Strange. I used to be a morning person. I used to get up at seven before sunrise because I couldn't fall back asleep. I used to yell at my friends for staying up past 12 a.m when we would have sleepovers together.

It's all pretty funny to me now that I'm writing this at 2:27 a.m.

I don't know exactly when I transitioned from a normal human being into a nocturnal mole rat, but I know it happened sometime around eighth grade. On one fateful day, my literature teacher assigned us a project that would change my sleep schedule forever. I must have procrastinated too hard on it because I ended up having to stay up late so I could finish the project the night before it was due.

My language arts teacher was a sweet lady with a slight, Southern accent, but you would've thought she was a super villain, judging by how she graded everyone's essays. In retrospect, she was what inspired me to work hard and try my best at school. However, she was also the one partially responsible for making me a perfectionist when it came to my work. While this was usually a good thing, it became an obstacle when there was an entire project that had to be finished before class the next day.

I envied those who could be happy with what they had and say, "Screw it, it's good enough." It became a habit of mine to make sure my work was perfect, even down to unnecessary details, all to the detriment of my sleep. And that was the start of the sleep deprivation cycle.

The first time I stayed up late working on that project, I glanced at my clock which read 1:30 a.m. I remember thinking, "Wow, that's really late."

1:30 a.m. is relatively early for me now.

It got worse when I got to high school and started taking AP Government. My workload started getting higher and higher along with my fear of getting a bad grade. This meant staying up even later to study for tests and quizzes. I would put effort into things the teacher barely even checked and study for hours until I couldn't remember anything. I've yet to pull an all-nighter, but I'm pretty dang close. I stayed up until 6 a.m. studying for finals last semester.

However, after countless nights of staying awake, I've made an observation: it's strangely peaceful to be awake when everyone else is asleep. It feels like I’m the only person in the world at that moment. And while some people are scared of solitude, I like it sometimes. When we're surrounded by others, life passes by so fast. It's nice to sit down with myself once in a while.

Whether it's deep reflecting or drowning in a rabbit hole of YouTube videos, there's a certain tranquility that comes with being alone.
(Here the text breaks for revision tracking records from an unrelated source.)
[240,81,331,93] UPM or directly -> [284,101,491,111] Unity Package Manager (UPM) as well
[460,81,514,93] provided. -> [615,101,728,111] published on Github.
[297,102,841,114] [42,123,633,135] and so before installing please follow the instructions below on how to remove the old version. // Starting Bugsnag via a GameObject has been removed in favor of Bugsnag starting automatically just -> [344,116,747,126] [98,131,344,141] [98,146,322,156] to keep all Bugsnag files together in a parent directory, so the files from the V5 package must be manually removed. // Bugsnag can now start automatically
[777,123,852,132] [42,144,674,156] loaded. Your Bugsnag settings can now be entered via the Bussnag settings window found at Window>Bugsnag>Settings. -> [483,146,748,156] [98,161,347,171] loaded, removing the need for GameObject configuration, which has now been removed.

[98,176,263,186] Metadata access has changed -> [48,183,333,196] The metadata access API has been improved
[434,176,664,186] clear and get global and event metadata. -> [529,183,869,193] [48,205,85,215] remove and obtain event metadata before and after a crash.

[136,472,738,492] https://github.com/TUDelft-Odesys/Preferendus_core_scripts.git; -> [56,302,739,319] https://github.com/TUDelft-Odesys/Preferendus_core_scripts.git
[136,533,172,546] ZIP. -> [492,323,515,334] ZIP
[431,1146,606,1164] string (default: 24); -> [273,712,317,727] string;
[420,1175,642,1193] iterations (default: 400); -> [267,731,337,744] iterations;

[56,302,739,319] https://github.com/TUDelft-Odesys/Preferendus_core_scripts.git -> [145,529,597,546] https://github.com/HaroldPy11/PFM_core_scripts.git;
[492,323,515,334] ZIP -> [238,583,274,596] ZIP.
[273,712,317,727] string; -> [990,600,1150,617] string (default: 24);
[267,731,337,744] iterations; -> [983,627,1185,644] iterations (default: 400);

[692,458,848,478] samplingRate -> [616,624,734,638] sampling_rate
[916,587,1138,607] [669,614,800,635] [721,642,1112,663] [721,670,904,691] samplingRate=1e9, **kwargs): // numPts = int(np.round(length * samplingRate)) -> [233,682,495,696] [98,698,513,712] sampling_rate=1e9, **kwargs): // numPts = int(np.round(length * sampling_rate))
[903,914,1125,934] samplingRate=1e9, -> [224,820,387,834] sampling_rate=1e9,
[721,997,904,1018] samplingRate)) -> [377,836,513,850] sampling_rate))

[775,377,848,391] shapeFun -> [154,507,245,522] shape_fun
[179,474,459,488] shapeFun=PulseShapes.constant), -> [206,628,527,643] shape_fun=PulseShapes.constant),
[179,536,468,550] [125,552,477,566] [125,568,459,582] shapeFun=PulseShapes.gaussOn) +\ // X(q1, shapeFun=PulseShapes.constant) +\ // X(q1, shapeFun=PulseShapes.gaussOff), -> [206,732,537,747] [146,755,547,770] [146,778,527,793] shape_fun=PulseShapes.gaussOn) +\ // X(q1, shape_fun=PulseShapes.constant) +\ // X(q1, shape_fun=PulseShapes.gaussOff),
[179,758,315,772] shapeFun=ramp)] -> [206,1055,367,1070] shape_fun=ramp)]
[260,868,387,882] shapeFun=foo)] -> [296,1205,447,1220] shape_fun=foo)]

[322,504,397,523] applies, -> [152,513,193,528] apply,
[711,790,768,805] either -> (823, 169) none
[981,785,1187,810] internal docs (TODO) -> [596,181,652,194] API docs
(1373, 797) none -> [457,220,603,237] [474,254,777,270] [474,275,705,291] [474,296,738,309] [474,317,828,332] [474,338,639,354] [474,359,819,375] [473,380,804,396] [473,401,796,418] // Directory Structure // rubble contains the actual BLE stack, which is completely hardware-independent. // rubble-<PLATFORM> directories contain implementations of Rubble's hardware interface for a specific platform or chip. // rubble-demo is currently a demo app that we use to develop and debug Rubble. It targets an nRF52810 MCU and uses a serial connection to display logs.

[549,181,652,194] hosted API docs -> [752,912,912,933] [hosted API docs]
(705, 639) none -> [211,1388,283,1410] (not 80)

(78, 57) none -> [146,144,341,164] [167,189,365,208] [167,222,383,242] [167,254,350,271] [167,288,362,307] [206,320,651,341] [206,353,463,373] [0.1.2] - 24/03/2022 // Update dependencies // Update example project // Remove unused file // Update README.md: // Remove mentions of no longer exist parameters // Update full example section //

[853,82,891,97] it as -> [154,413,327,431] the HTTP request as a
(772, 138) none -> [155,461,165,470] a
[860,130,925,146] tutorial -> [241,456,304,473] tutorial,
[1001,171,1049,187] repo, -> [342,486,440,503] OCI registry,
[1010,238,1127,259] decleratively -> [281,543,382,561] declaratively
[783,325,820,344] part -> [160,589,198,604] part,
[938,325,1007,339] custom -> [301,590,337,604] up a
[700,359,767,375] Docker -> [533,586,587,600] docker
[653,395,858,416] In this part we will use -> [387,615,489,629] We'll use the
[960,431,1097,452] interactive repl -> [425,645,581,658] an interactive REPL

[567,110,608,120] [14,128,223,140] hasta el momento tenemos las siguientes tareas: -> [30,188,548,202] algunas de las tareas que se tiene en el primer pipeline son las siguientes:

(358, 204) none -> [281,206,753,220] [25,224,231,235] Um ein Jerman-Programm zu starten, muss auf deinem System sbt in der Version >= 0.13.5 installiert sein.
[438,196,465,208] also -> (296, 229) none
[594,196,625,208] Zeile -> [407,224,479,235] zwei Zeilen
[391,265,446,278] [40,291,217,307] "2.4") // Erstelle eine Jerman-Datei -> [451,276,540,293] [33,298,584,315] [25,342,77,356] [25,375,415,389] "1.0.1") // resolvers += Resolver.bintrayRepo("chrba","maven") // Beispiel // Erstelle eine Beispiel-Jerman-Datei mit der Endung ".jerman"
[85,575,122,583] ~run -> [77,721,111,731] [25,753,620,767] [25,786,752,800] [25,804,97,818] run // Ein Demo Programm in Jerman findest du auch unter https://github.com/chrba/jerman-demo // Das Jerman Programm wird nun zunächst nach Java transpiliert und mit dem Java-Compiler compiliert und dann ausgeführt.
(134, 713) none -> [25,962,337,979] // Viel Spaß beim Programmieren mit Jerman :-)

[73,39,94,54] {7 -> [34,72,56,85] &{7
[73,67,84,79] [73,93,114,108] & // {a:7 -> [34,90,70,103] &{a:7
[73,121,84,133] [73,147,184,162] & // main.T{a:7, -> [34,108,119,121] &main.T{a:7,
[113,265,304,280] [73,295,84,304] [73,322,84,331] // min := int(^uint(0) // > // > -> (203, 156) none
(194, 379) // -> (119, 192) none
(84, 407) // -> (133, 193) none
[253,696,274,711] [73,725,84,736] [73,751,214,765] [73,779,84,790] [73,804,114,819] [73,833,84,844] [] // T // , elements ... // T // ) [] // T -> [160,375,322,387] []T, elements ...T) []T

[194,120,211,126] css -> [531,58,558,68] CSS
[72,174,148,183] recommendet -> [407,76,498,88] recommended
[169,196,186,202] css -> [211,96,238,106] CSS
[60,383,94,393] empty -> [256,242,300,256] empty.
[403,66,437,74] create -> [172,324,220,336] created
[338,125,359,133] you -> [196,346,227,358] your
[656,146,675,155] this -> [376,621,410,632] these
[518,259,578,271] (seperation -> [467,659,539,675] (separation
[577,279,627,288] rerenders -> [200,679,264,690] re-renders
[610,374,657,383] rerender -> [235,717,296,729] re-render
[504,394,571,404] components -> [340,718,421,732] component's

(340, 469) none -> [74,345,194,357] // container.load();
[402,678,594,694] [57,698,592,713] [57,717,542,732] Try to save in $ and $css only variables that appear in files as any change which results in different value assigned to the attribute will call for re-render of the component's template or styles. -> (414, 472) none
The business of everyday life can make time seem fast or slow. But being alone on a Monday morning at 3 a.m. can make time seem still.

The second thing I've noticed is that yesterday and tomorrow are so far away. The events that happened a few hours ago seems like an eternity away. The events that will take place in a few hours seem like they'll never happen. This goes with the fact that time seems to stop in the early morning.

I know that I'm going to feel like crap during the school day when I function on three hours of sleep. I know I'm going to have to take countless tests and turn in countless projects. But in my strange time bubble, it just doesn't seem to resonate with me. It feels too distant to worry about. I can laugh at how screwed I am without feeling screwed. It's amazing.

Now, I think it's physically impossible for me to sleep early. Even if I don't have anything to do that night, I'll still stay awake for the sake of being awake. I'll come home every day after school, crash on my bed and nap for around two or three hours because I get so tired during the school day. So, do I regret doing this? Yes and no. I would never have experienced the calm that comes with staying awake if I hadn’t tried. However, I’m trying to change the factors that lead me to do this. Though it’s so hard to find the motivation to change, I’ve been trying to stop myself from procrastinating so much.

I’m OK with my grades right now, but it would be a shame to not try for something better. I always wonder how I would do if I didn’t leave everything to the last minute. I’m trying to stop being so satisfied with the status quo and see where change takes me. Hopefully, the next time I stay up until three, it’ll be because I want to and not because I’m cramming for my next test.

I’m also trying to work on efficiency. Some things are not worth spending hours worrying over. I want to study the right things instead of studying everything. Hopefully, I can figure out how to prioritize, so I can have more time to do what I want to do. Managing my time has always been a struggle for me. I always spend no time on something or invest all my time in it. I’m trying to change so I can be a more consistent person.

While I don’t regret all the nights I spent staying awake, I know I will regret not trying harder to improve my study habits and health in the future. Sleep deprivation is cool and all, but it’s pretty tiring when it becomes part of a daily routine. However, what’s funny is that it took countless nights of reflecting at 3 a.m. to realize this. Strange.